Structured diff data
=-=-=

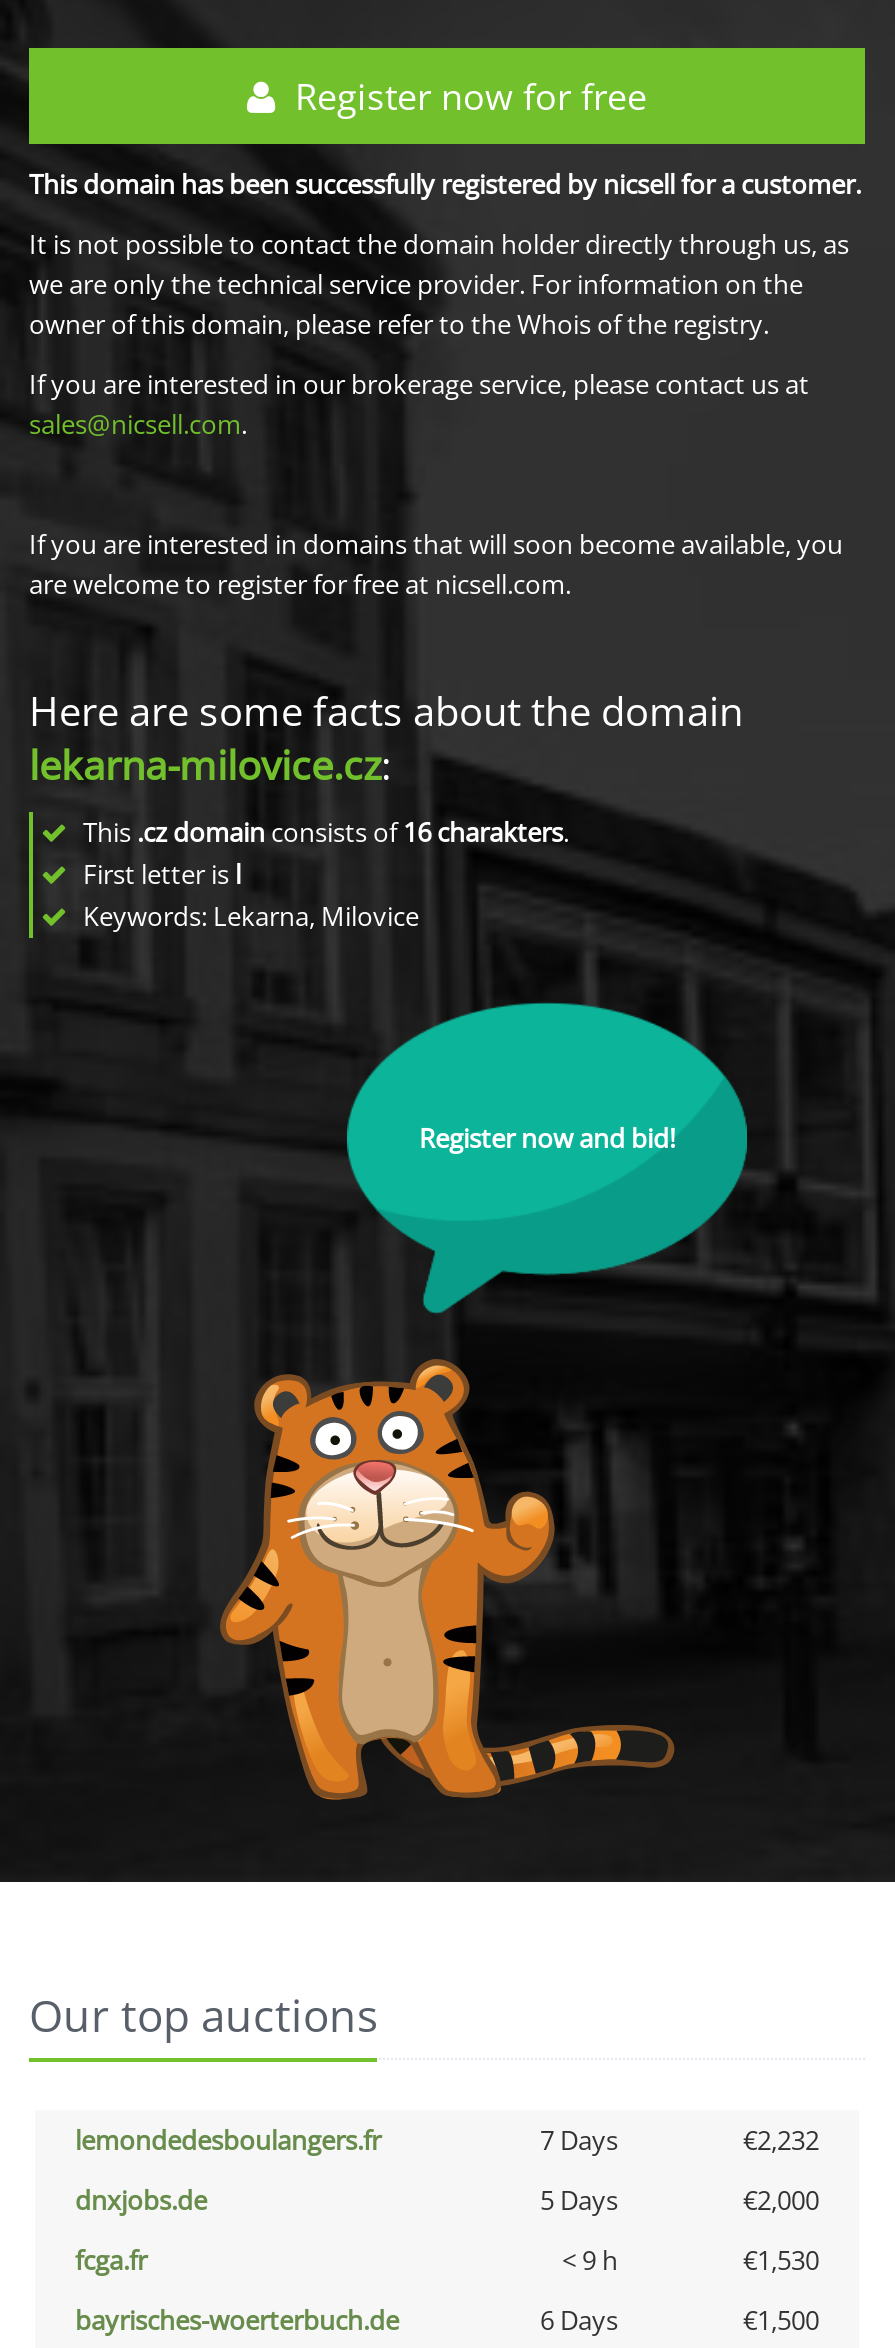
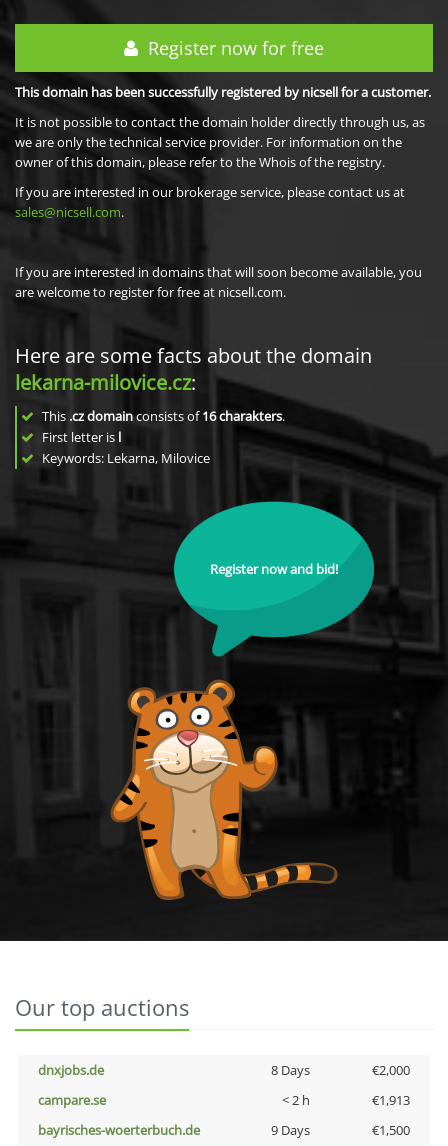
- lemondedesboulangers.fr
- 7 Days
- €2,232

- 5 Days
+ 8 Days

- fcga.fr
- < 9 h
- €1,530
+ campare.se
+ < 2 h
+ €1,913

- 6 Days
+ 9 Days
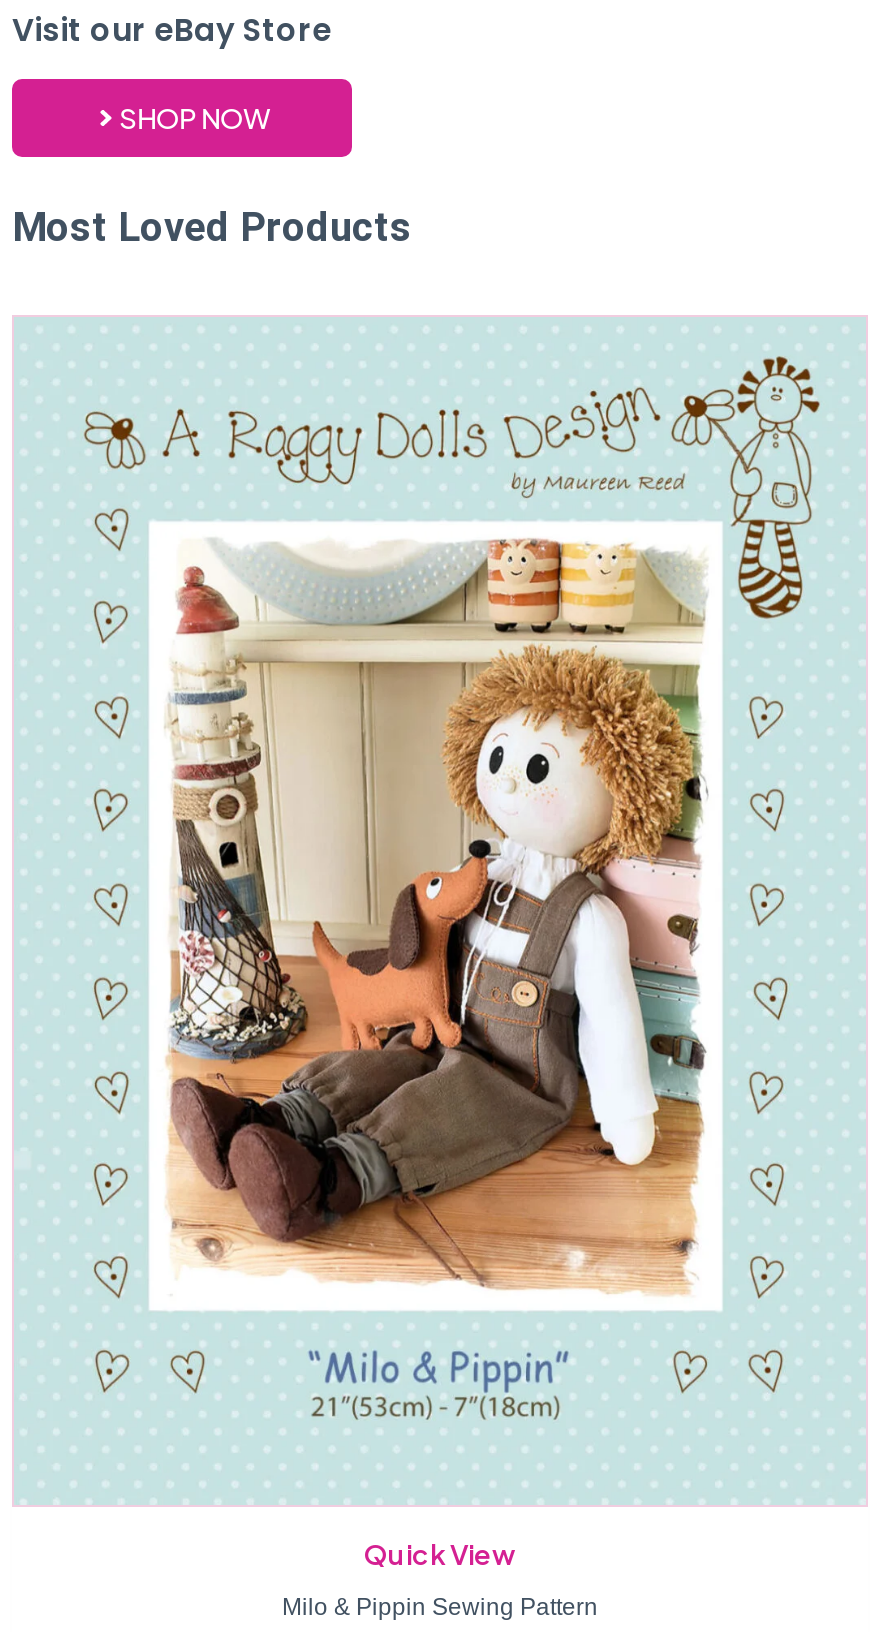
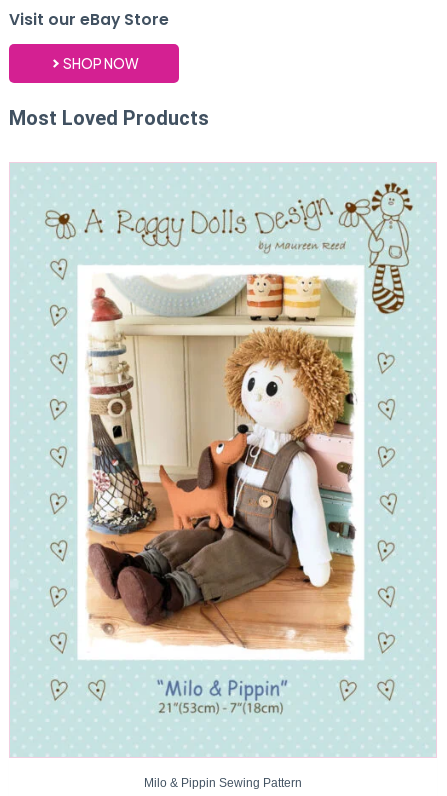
- Quick View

=-=-=

Try it:
Reprint the entries above exactly, images removed.

Answer:
- lemondedesboulangers.fr
- 7 Days
- €2,232

- 5 Days
+ 8 Days

- fcga.fr
- < 9 h
- €1,530
+ campare.se
+ < 2 h
+ €1,913

- 6 Days
+ 9 Days
- Quick View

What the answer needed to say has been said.